WHAT NEEDS TO BE DONE: Print the entries exactly as they appear, and omit any images.

Before-and-after page screenshots:
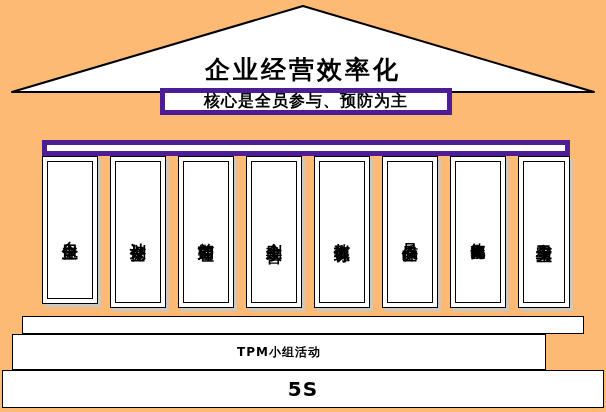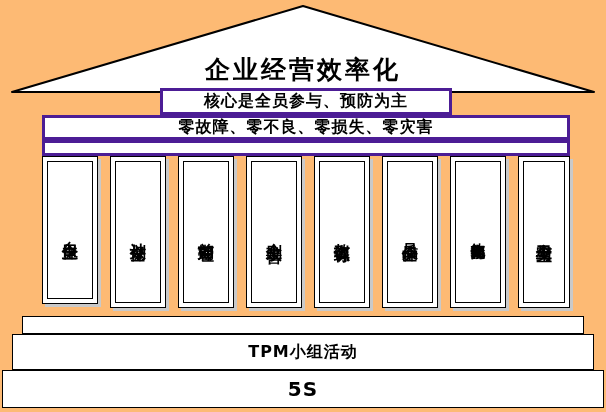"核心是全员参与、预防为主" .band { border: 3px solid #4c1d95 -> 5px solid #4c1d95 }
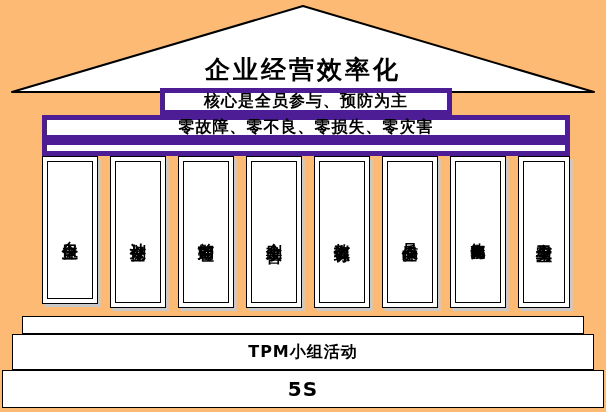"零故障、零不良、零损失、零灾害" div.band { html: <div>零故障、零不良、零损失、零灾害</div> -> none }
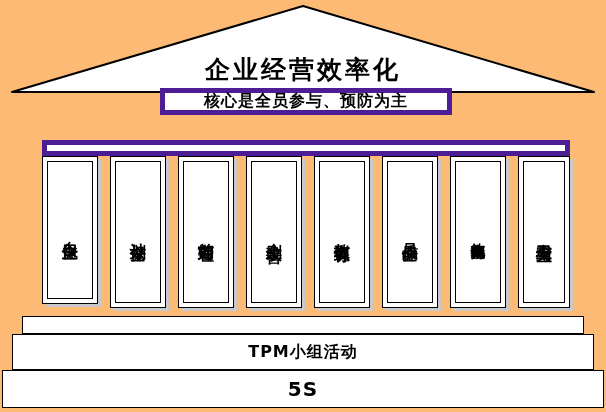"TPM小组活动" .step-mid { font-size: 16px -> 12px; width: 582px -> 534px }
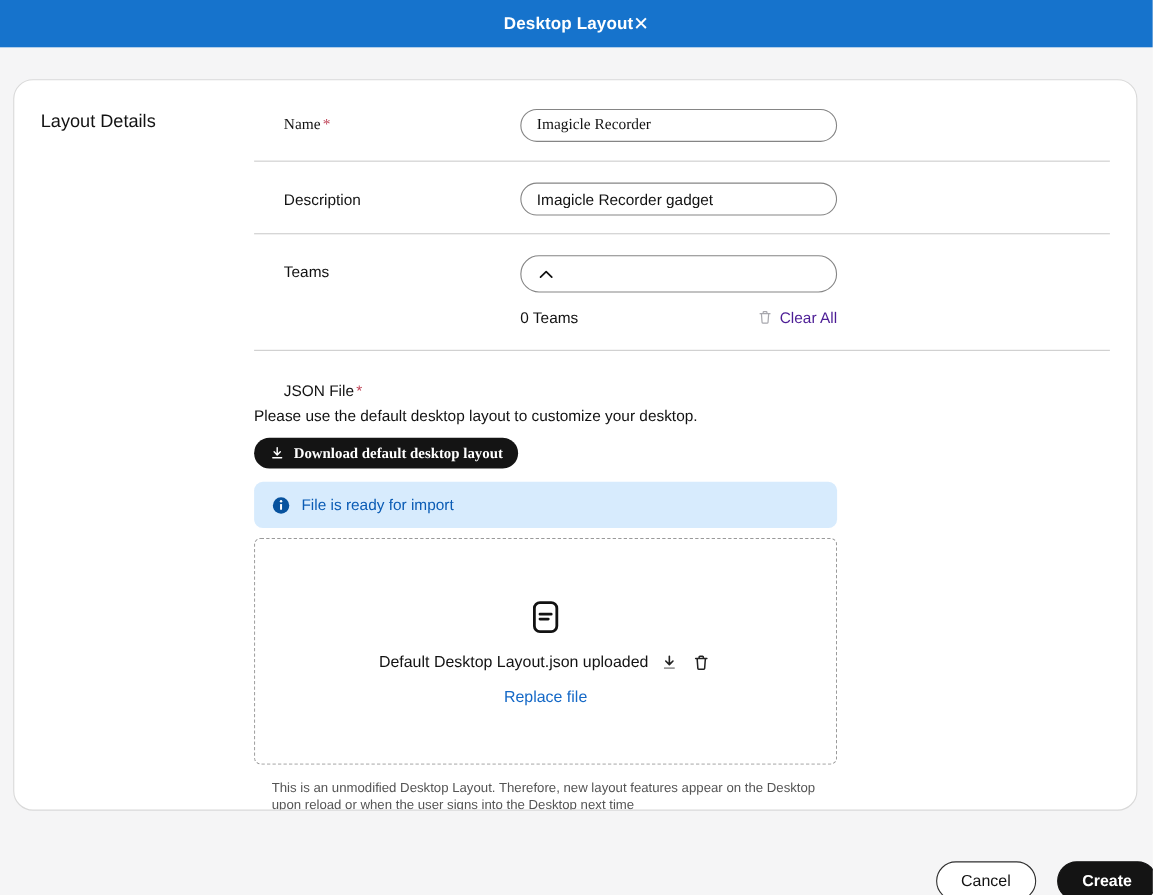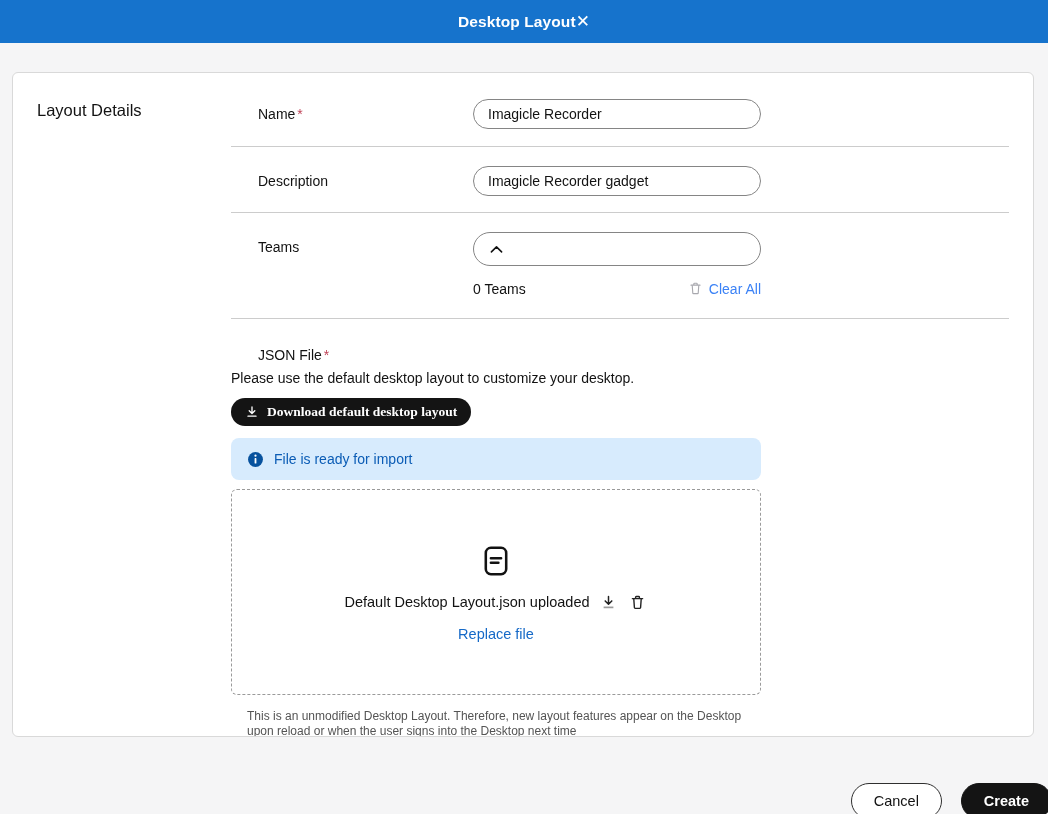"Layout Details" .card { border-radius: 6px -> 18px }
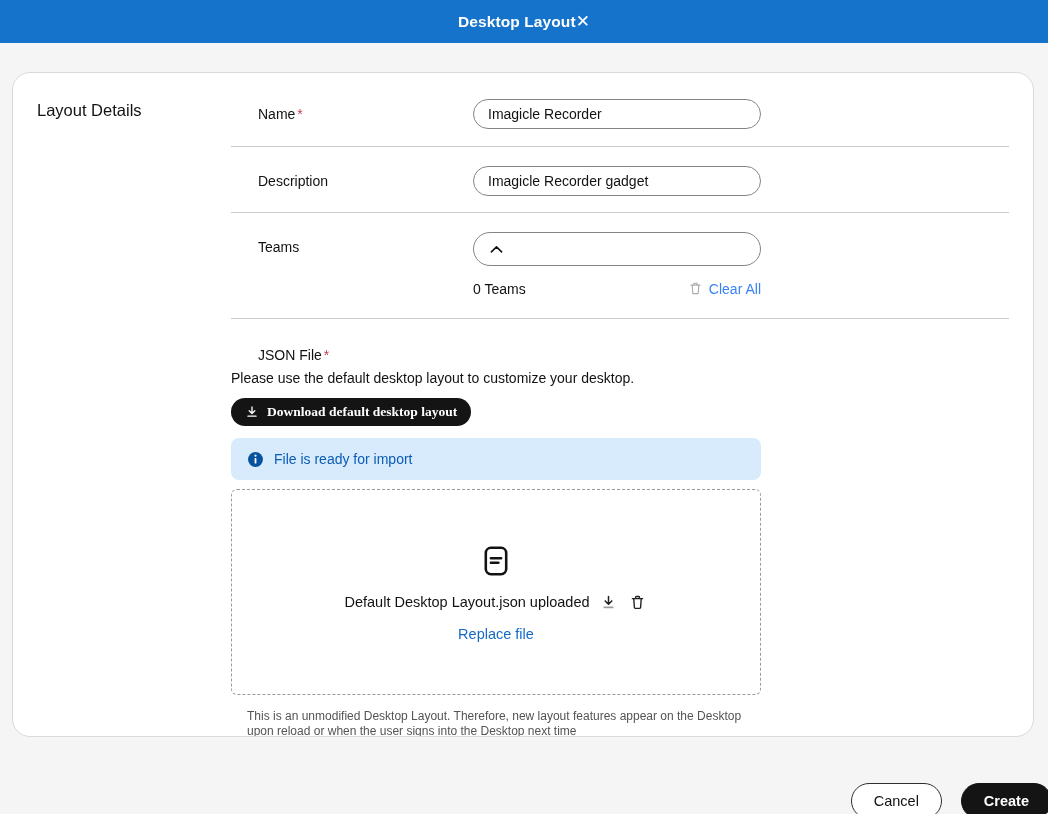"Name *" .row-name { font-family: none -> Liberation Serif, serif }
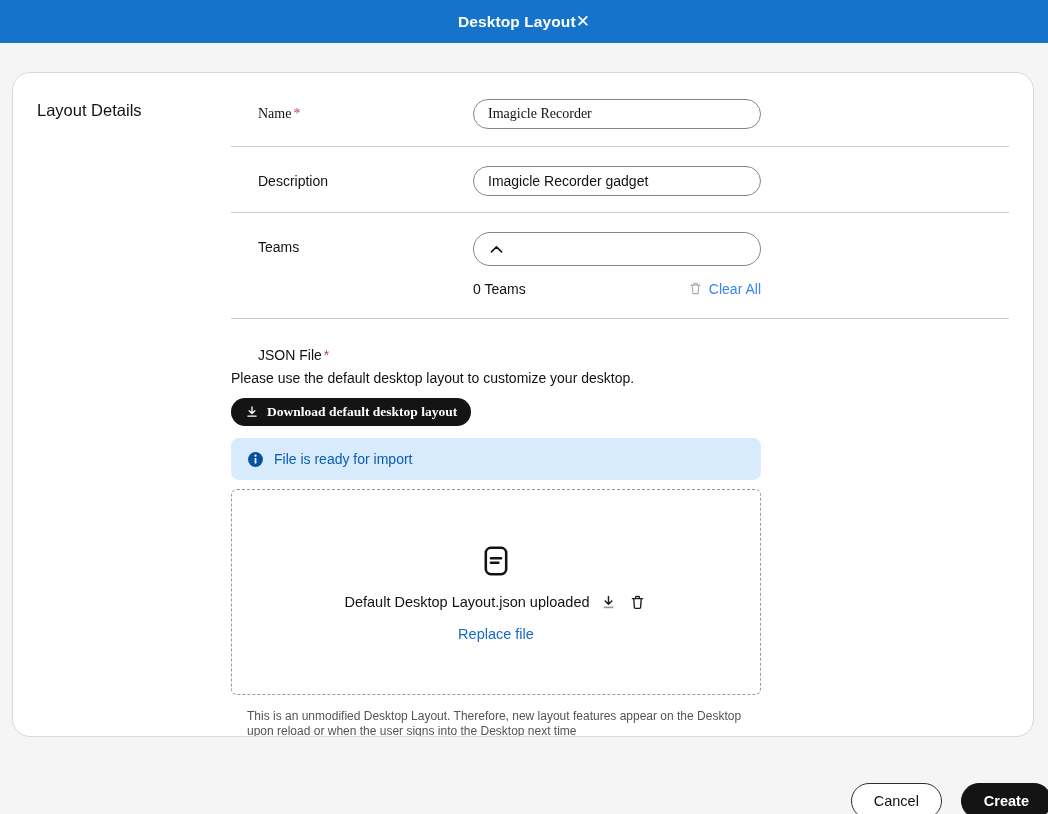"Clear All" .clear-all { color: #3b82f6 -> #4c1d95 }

RESPONSE:
"核心是全员参与、预防为主" .band { border: 3px solid #4c1d95 -> 5px solid #4c1d95 }
"零故障、零不良、零损失、零灾害" div.band { html: <div>零故障、零不良、零损失、零灾害</div> -> none }
"TPM小组活动" .step-mid { font-size: 16px -> 12px; width: 582px -> 534px }
"Layout Details" .card { border-radius: 6px -> 18px }
"Name *" .row-name { font-family: none -> Liberation Serif, serif }
"Clear All" .clear-all { color: #3b82f6 -> #4c1d95 }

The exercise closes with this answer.